Era esse contexto social. Quando morávamos no morro, era normal ter que ir com saco de lixo no pé para não sujar o sapato, já que não tinha asfalto na rua. Não passei fome, mas comemos ovo, linguiça e mortadela por bastante tempo.

Na escola, me esforçava. E no primeiro ano do ensino médio, ganhei um notebook do governo por ter sido uma das melhores alunas. Mas, com 13 anos, também já trabalhava: vendendo comida na praia com minha tia, como diarista, cuidadora de idosos. Minha realidade era a de não conhecer ninguém que tivesse feito faculdade a não ser meus professores e a diretora da escola.

Aos 16, fui jovem aprendiz, com carteira assinada, em uma empresa de ônibus. E, nesse período, acabei conhecendo a profissão de engenharia ambiental, na visita a uma ONG. Quis fazer isso. Aos 18, terminei meus estudos, fiz Enem, vestibular para o curso de engenharia florestal na Universidade Federal Rural do Rio de Janeiro, em Seropédica.

Comecei a faculdade, mas precisava trabalhar. Era muito difícil, porque ao mesmo tempo que estudava, fazia panfletagem, por exemplo, ganhando R$ 40 por dia. Reduzi as matérias para intercalar o trabalho com o estudo, vendia acessórios, cuidava de idosos. Ainda assim, ou pagava a passagem para chegar às aulas ou me alimentava. Em 2017, tive que parar o curso.

Foram quase 10 anos desde a primeira vez em que entrei em uma faculdade a minha formatura, que aconteceu no final de 2021. De fato não é só sobre esforço, mas sobre oportunidade.

Quando entrei como recepcionista na Fundação Getúlio Vargas, a FGV, sabia que poderia ter uma bolsa de estudo na área de tecnologia. Pensei: é a minha chance. Em 2019, comecei o curso de processos gerenciais.

Durante o curso, perdi minha avó, tive endometriose e precisei de muito suporte. As pessoas da faculdade achavam que eu iria até desistir.
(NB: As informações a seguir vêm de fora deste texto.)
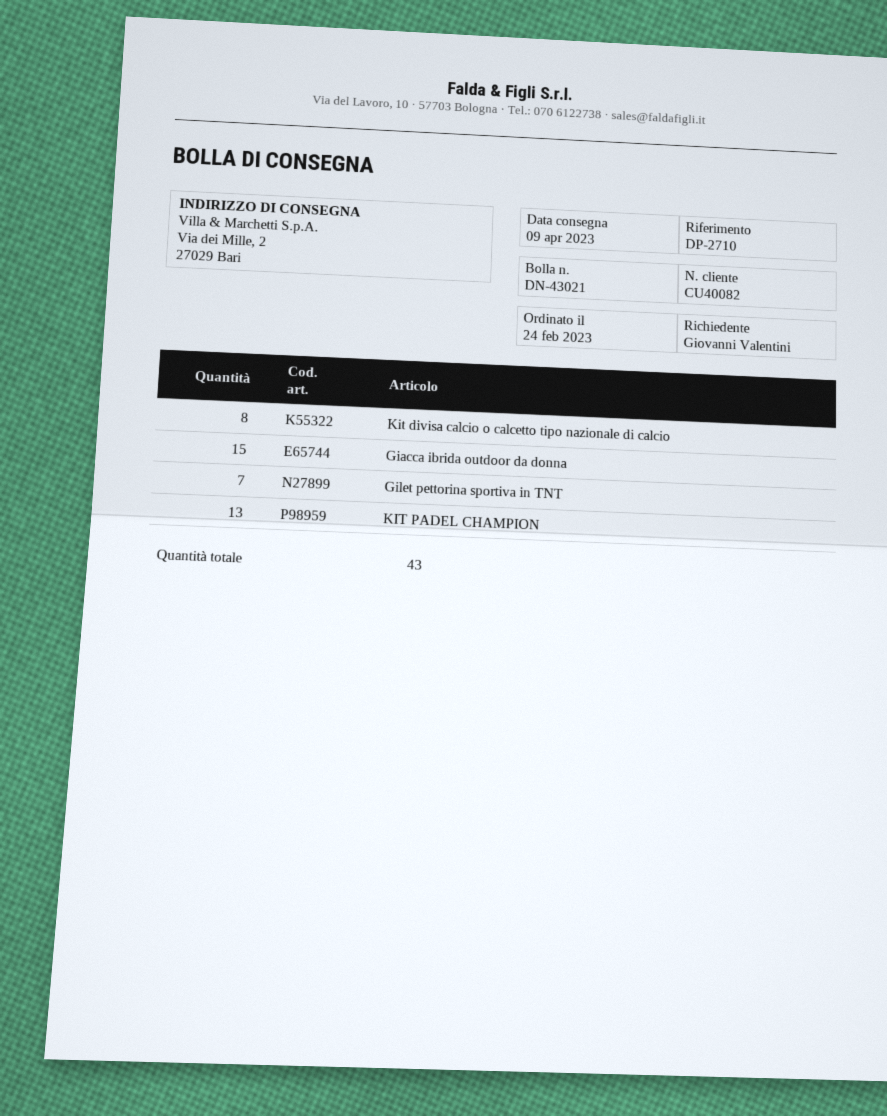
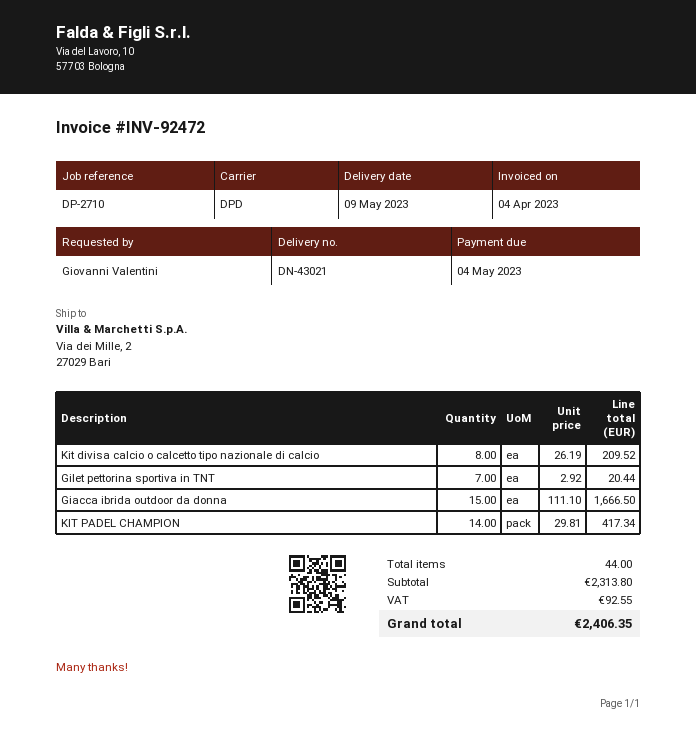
delivery date: 2023-04-09 -> 2023-05-09
KIT PADEL CHAMPION: 13 -> 14
total quantity: 43 -> 44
Hoje, sou uma mulher, negra, periférica, vinda de escola pública, dentro da área de tecnologia. Mas, muitas vezes ouvi ‘não’ e sei que por ser mulher, já crescemos numa velocidade menor; sendo negra, é sempre correr mais para conquistar. Sem contar que há preconceitos no mercado, que me fazem ter que provar muito do que sou.

Foi trabalhando lá na FGV, depois sendo promovida para área de colocação profissional e tendo acesso a um mundo que não conhecia, que passei a entender o mundo corporativo, possibilidades de carreira. Assim, fiz uma mentoria, diversos projetos e acabei de entrar em um programa de trainee de uma empresa de cosméticos em que fui selecionada de 30 mil inscritos para a turma de 14 pessoas. Eu me formei em uma das universidades mais renomadas da elite brasileira e digo com muito orgulho: é apenas o começo.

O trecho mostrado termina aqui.